Records in a collection mostly use the same set of keys. Every record includes the full key which makes the storage that much larger. Strings can interned and replaced with a far smaller numerical token to reduce storage. (I'd be happy for it to be attempted for string values as well.)
The other is compression which is a straight forward cpu versus storage tradeoff.
Compression (well, lack of) is probably the thing that'll cause me to migrate off MongoDB one of these days.
Mongo's behaviour when the working set exceed memory size used to be pretty terrible. (I moved on from the relevant project so I don't know how much of an issue it still is.) https://jira.mongodb.org/browse/SERVER-574 - essentialy what happens is that Mongo keeps trying to execute queries rather than throttling to let existing ones finish which causes even more thrashing and longer query times.
Reducing the memory consumption would curtail the onset of that.
Resyncing will drop disk usage from 200GB to 50GB(!). So much wasted space.
Come talk to us if you're interested. We are stabilizing things and hope to open up evaluations more in a week or two.
Though you are right, the architecture we tried earlier, when we were doing a proof of concept, would not have helped with compression. Back then we were trying to play nice with mongodb's data format and keep its legacy indexes around. It turned out that for many reasons (concurrency, recovery, and compression, and a few others), it was a lot better to replace all of the storage code, so that's what some of us have been doing the past couple months.
But small fields won't compress so well on their own. Often there's a lot of redundancy across records for the same fields which is great for compression. This might be a great way to achieve the benefits of field name tokenization too (which is similar to part of how most compressors work). I'd like to see block compression, rather than field compression .
_hopefully_ the mmap interface would provide the best of all worlds: mongodb continues to be simple with respect to how it handles getting data from disk and the kernel/fs can do it's magic behind the scenes of mmap. Of course, it could be that mmap + compressed filesystem leads to some unexpected (and bad) perf results. But then again, I've never tried :) have you?
Unfortunately, the better customer service doesn't provide better answers or solutions to problems, and the improvements aren't targeting long standing, basic issues with the platform.
This feature announcement fits the pattern: an improvement, but not in a critical area like indexing, or document-level locking, sharding stability, etc. There are basic fundamentals that need addressing like overcoming the 20K maximum connections per server, or mongos CPU usage. These are the things I deal with in production and that are business critical, but those feature requests sit untouched in JIRA for months or years.
This feature seems interesting, but it solves a problem I don't have. I'd prefer them to solve real world problems.
Right now my application stack is woefully under utilized due to this completely arbitrary decision on their part not to allow the end user to set the connection limit. They've even admitted that they just picked that number four years ago and haven't looked at it since.

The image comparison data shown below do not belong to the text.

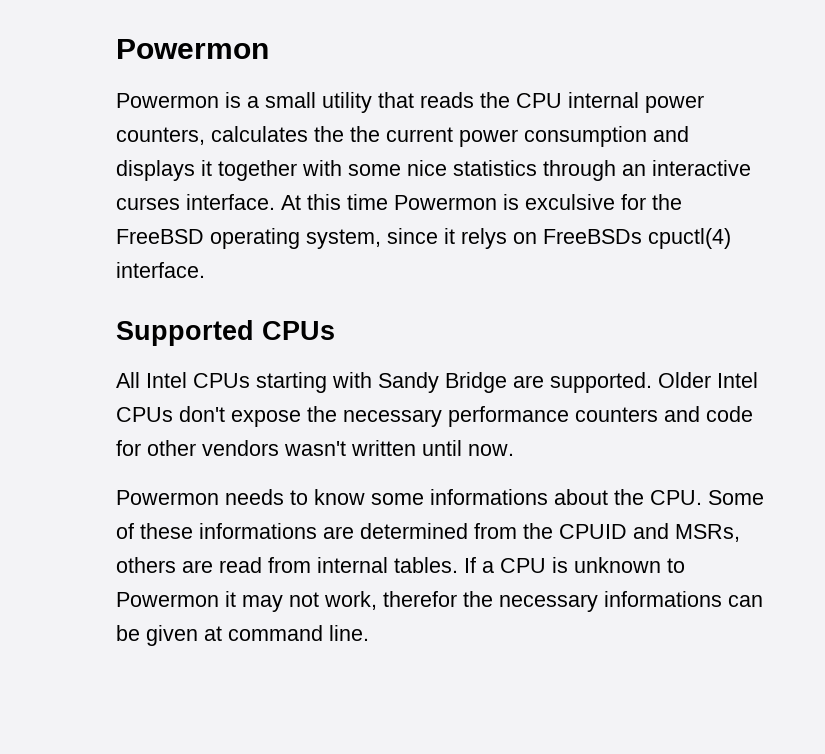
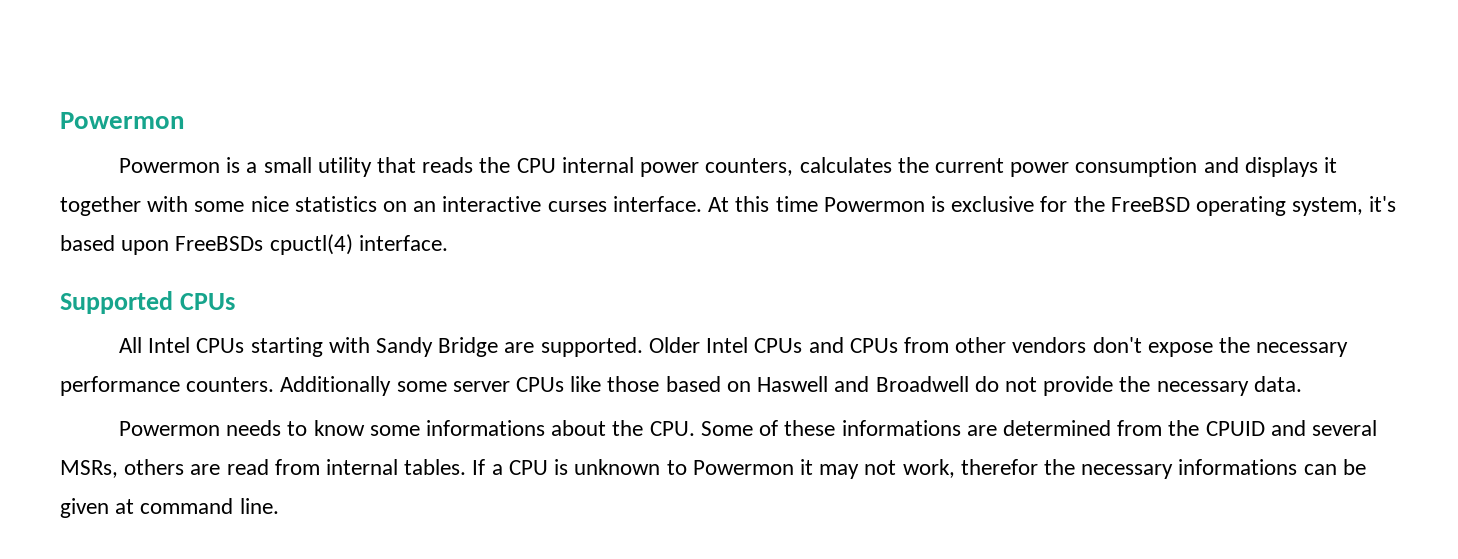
[350,126,380,142] the -> (929, 165) none
[543,160,616,181] through -> [383,201,408,212] on
[525,194,615,210] exculsive -> [951,196,1035,212] exclusive
[387,228,537,249] since it relys on -> [1369,196,1397,212] [60,235,170,255] it's based upon
(173, 414) none -> [808,337,1087,353] and CPUs from other vendors
[575,406,753,422] [116,440,514,456] counters and code for other vendors wasn't written until now. -> [186,376,1302,396] counters. Additionally some server CPUs like those based on Haswell and Broadwell do not provide the necessary data.
(669, 531) none -> [1312,420,1378,436] several

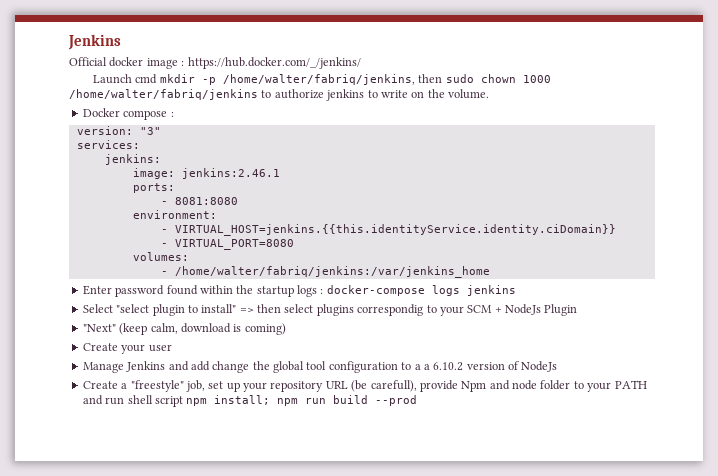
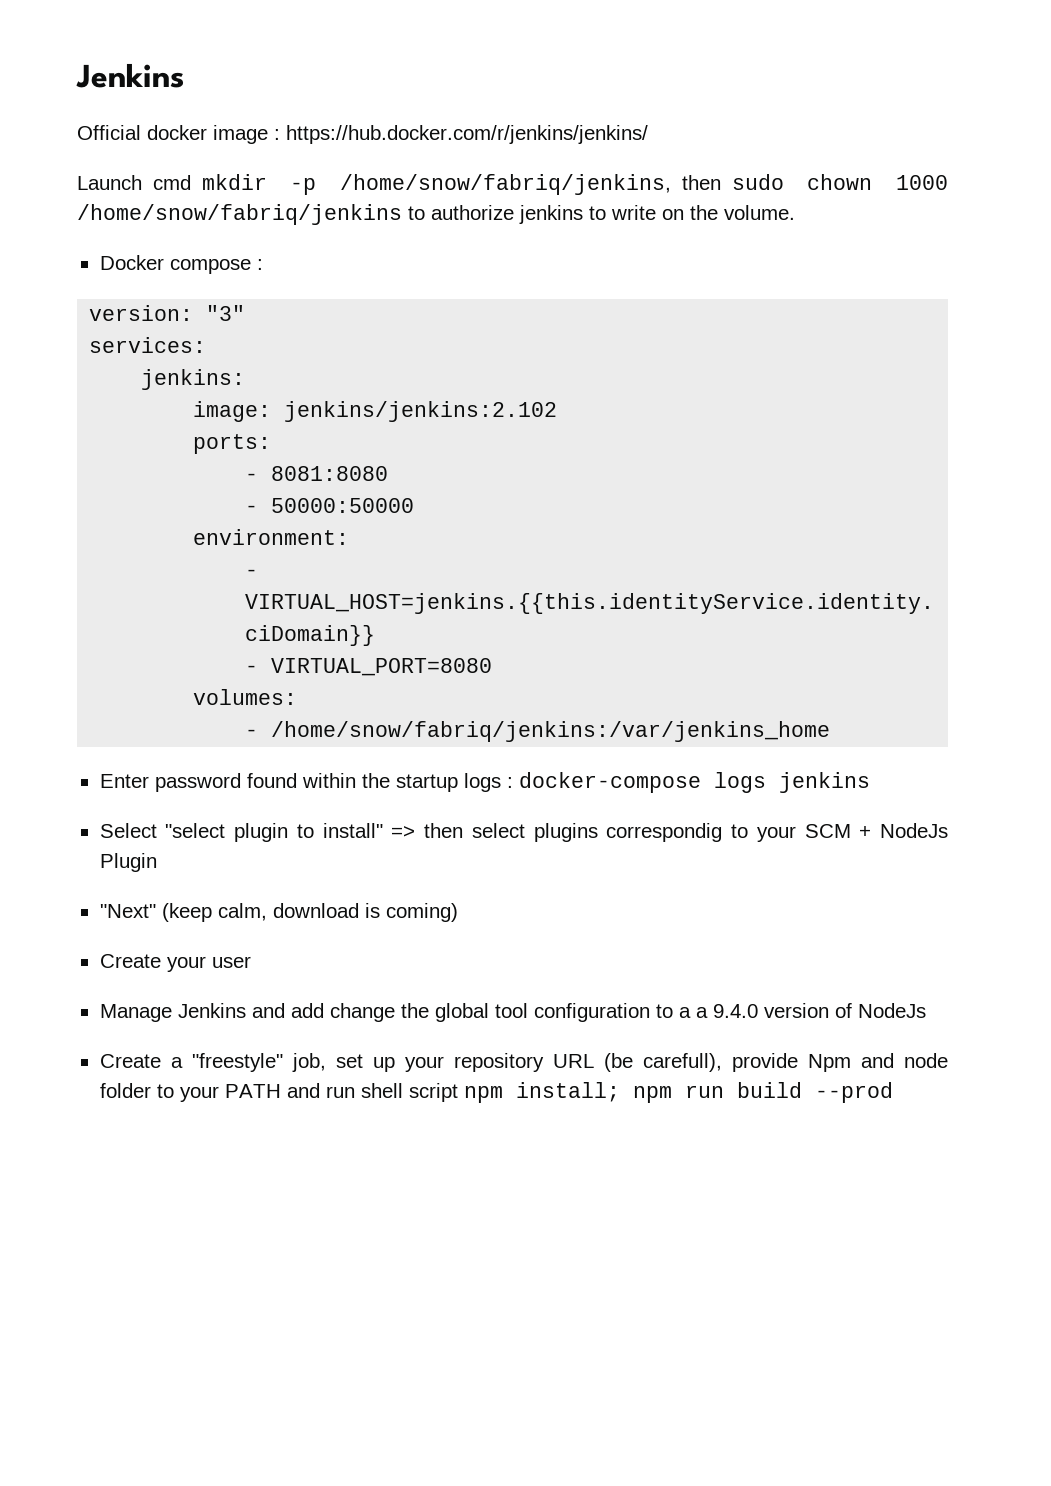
[187,57,361,69] https://hub.docker.com/_/jenkins/ -> [286,125,648,144] https://hub.docker.com/r/jenkins/jenkins/
[222,74,415,85] /home/walter/fabriq/jenkins, -> [340,174,671,195] /home/snow/fabriq/jenkins,
[69,89,258,100] /home/walter/fabriq/jenkins -> [77,204,402,225] /home/snow/fabriq/jenkins
[181,168,280,179] jenkins:2.46.1 -> [284,401,558,422] jenkins/jenkins:2.102
(238, 201) none -> [245,498,415,513] // - 50000:50000
[174,266,490,278] /home/walter/fabriq/jenkins:/var/jenkins_home -> [271,721,831,742] /home/snow/fabriq/jenkins:/var/jenkins_home
[433,362,464,371] 6.10.2 -> [712,1004,758,1018] 9.4.0

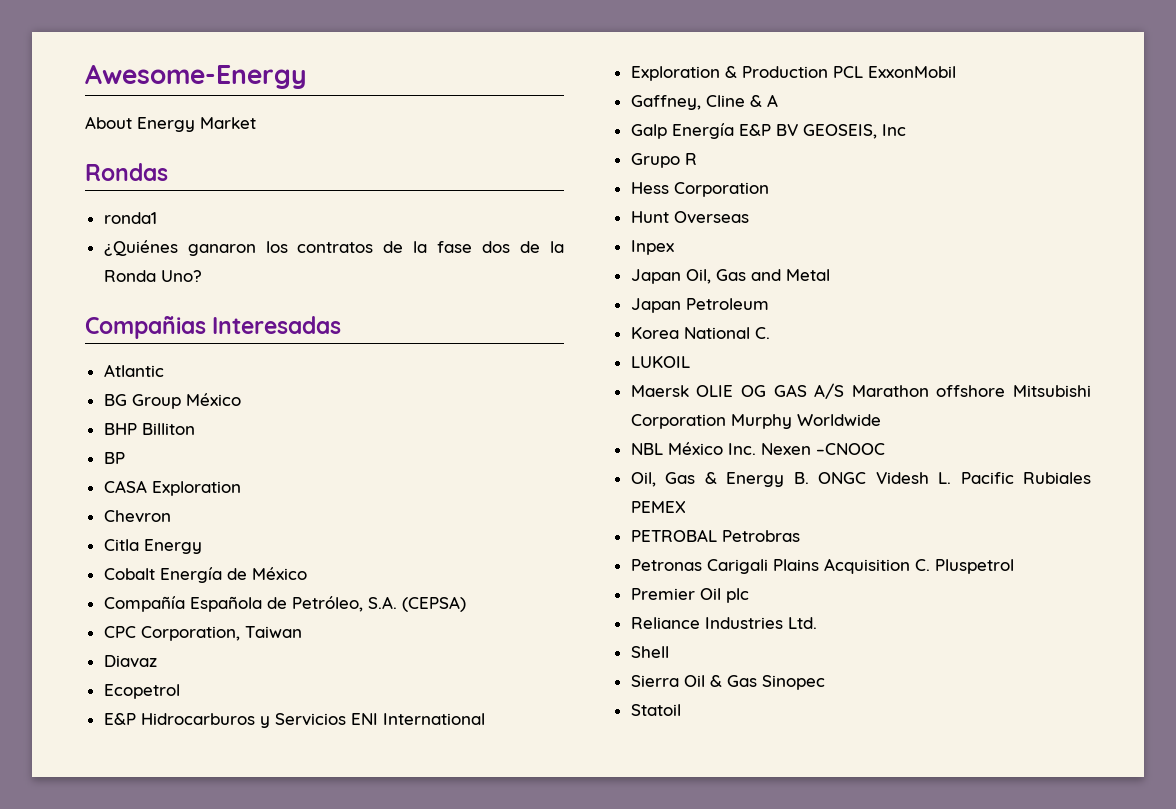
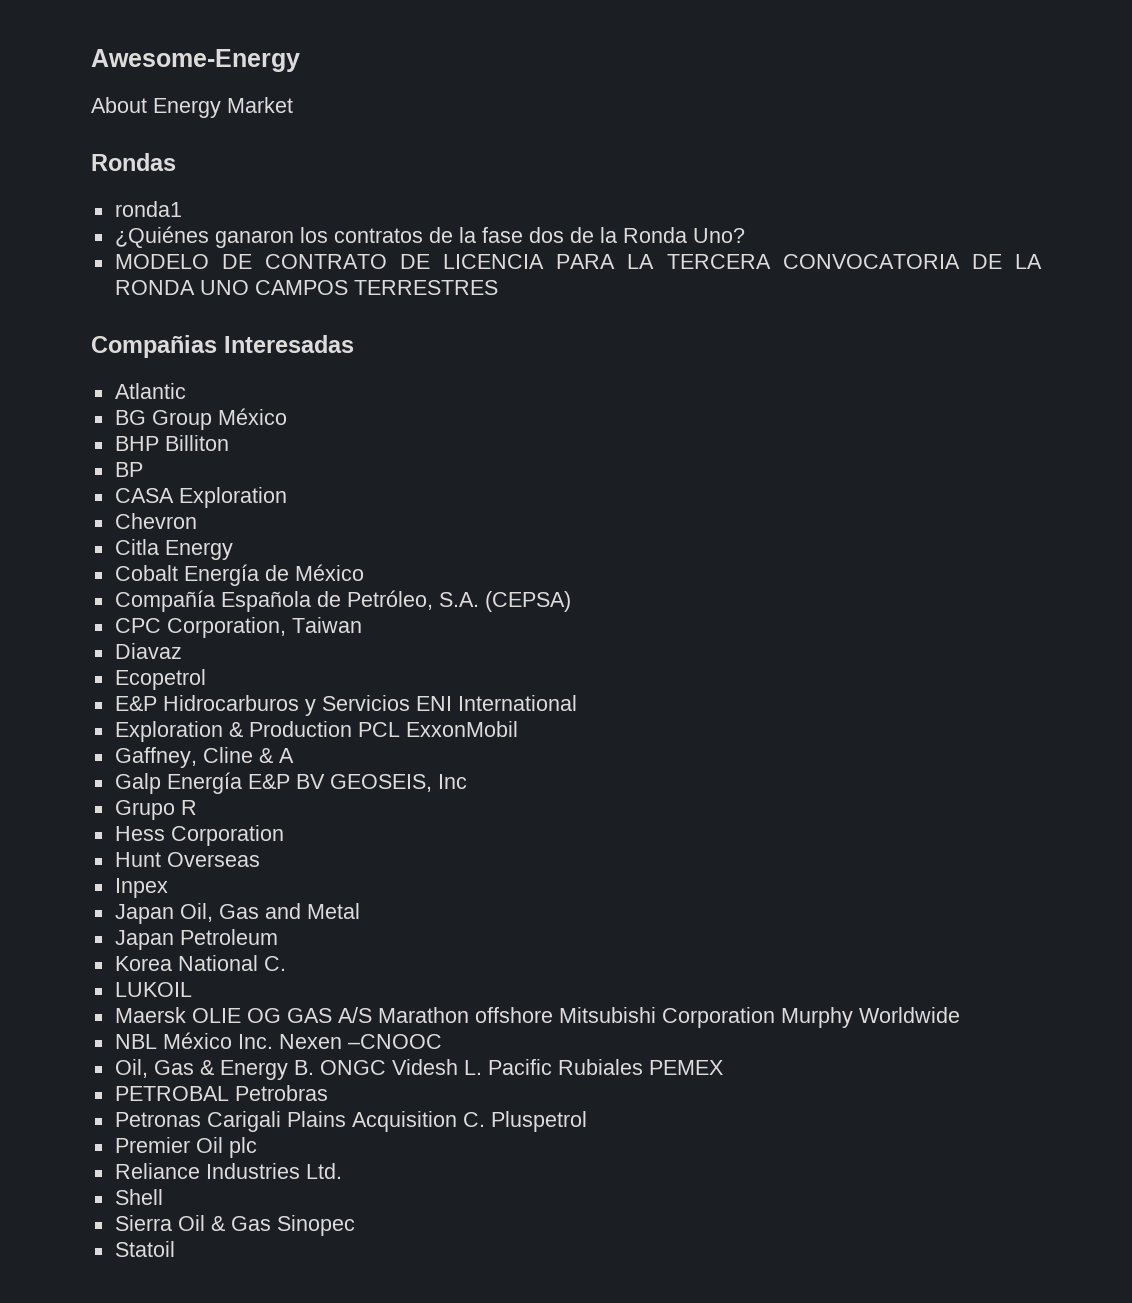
(202, 276) none -> [114,254,1042,269] [114,280,498,295] // MODELO DE CONTRATO DE LICENCIA PARA LA TERCERA CONVOCATORIA DE LA RONDA UNO CAMPOS TERRESTRES

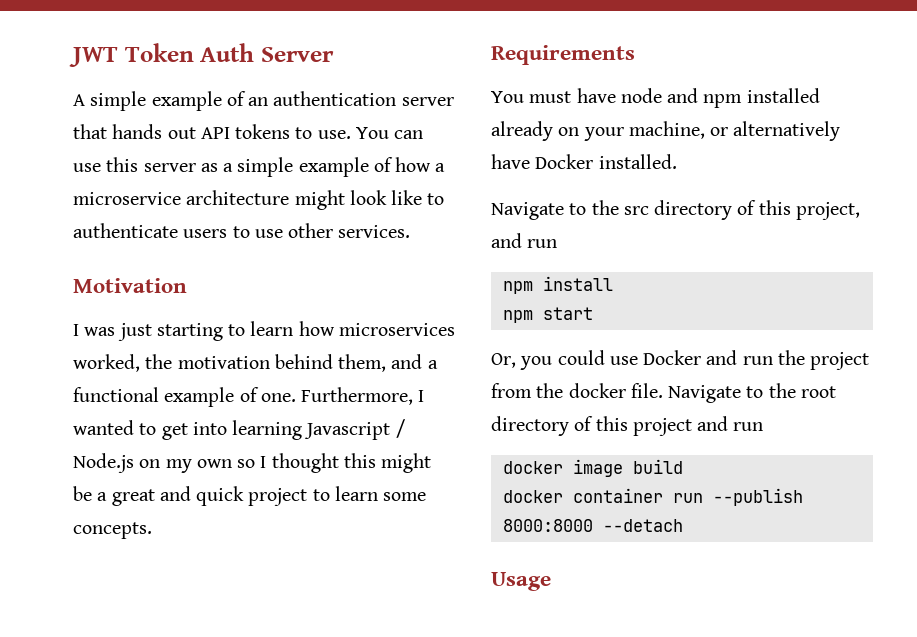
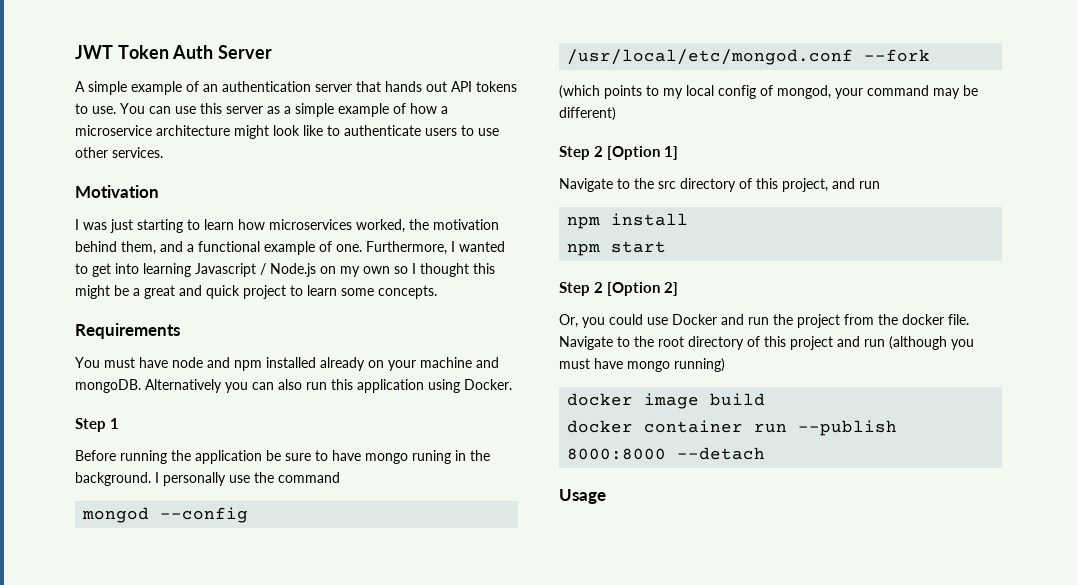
[628,121,841,141] [491,154,677,169] machine, or alternatively have Docker installed. -> [420,357,499,368] [75,379,512,393] [75,418,120,432] [75,450,490,464] [75,472,340,486] [82,507,249,523] [567,49,931,65] [559,85,978,99] [559,107,616,121] [559,146,679,160] machine and mongoDB. Alternatively you can also run this application using Docker. // Step 1 // Before running the application be sure to have mongo runing in the background. I personally use the command // mongod --config /usr/local/etc/mongod.conf --fork // (which points to my local config of mongod, your command may be different) // Step 2 [Option 1]
(593, 313) none -> [559,282,679,296] // Step 2 [Option 2]
(764, 426) none -> [889,336,974,350] [559,358,725,372] (although you must have mongo running)

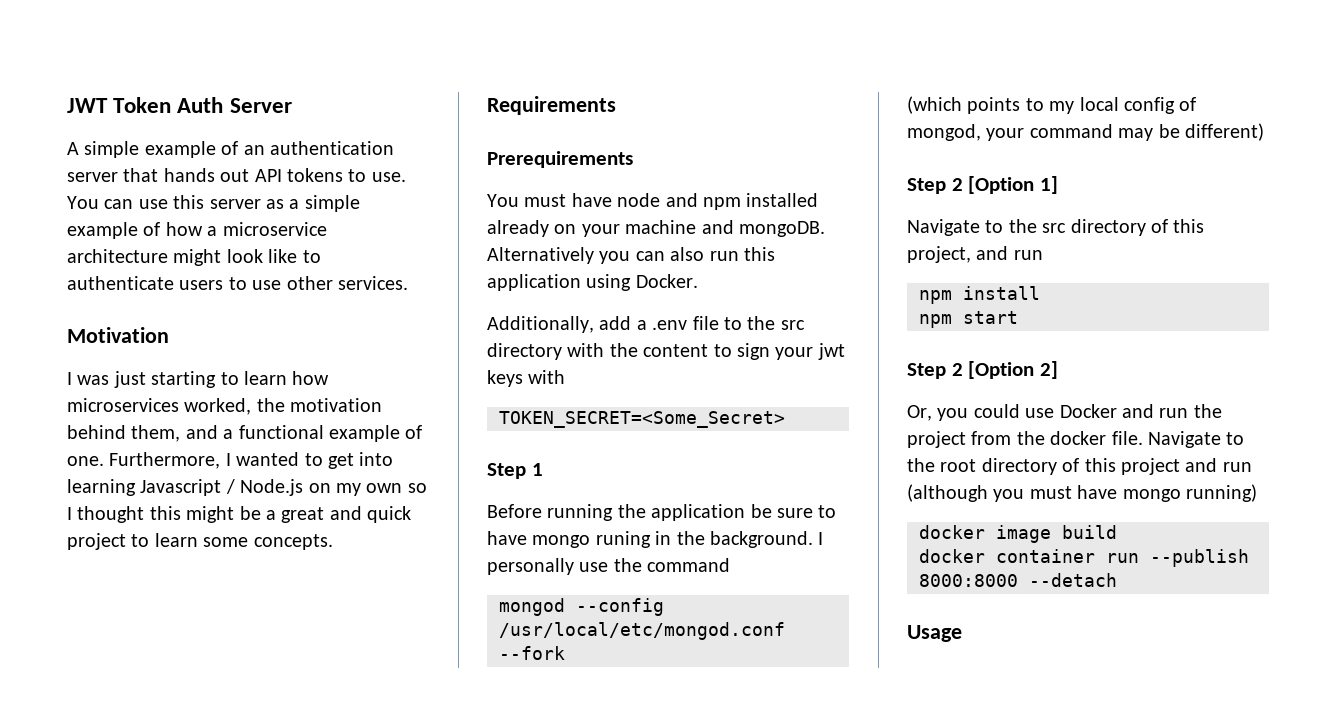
(180, 331) none -> [487,151,633,168] // Prerequirements
(512, 384) none -> [487,316,805,333] [487,343,845,360] [487,370,566,387] [499,411,785,428] // Additionally, add a .env file to the src directory with the content to sign your jwt keys with // TOKEN_SECRET=<Some_Secret>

Just like they limit replica sets to 12 members maximum. What if I have higher read requirements than that limitation allows? Well, too bad.
I think this points at a fundamental issue with MongoDB at the design level - they don't allow end users to make any decisions about how to configure the product, even if those decisions might turn out bad.
Every Enterprise-level DB allows end user tuning of parameters, so clearly MongoDB isn't Enterprise-level.
I think it is a little much to equate problems you have with being the only real world problem. Perhaps it's a real world problem that you don't have?
These aren't edge cases specific to my environment. They are very real, very visible issues that are discussed on the mailing lists all the time.
To be fair, I educated the client on the alternatives should 10Gen not improve the aggregation framework so that it could do arbitrary transforms without failure should the output size exceed 16MB. [Use other MongoDB mechanisms, custom compilation with higher per-document size cap, etc.] What annoys me is that 10Gen did not mention this incredibly important limitation when they were touting the planned features of 2.2. My client would not have minded had it simply been the case that queries with large result set sizes were somewhat slow. What this client could not tolerate were failures to deliver any results at all. In retrospect, I wish that I had pushed harder for a solution based on the Hadoop stack. While it seems to have its own demons, at least there is an ecosystem dedicated to fixing the most blatant of limitations.
When I inquired about that, they suggested using an ssh tunnel. I can see why they like mmapped files for storing data.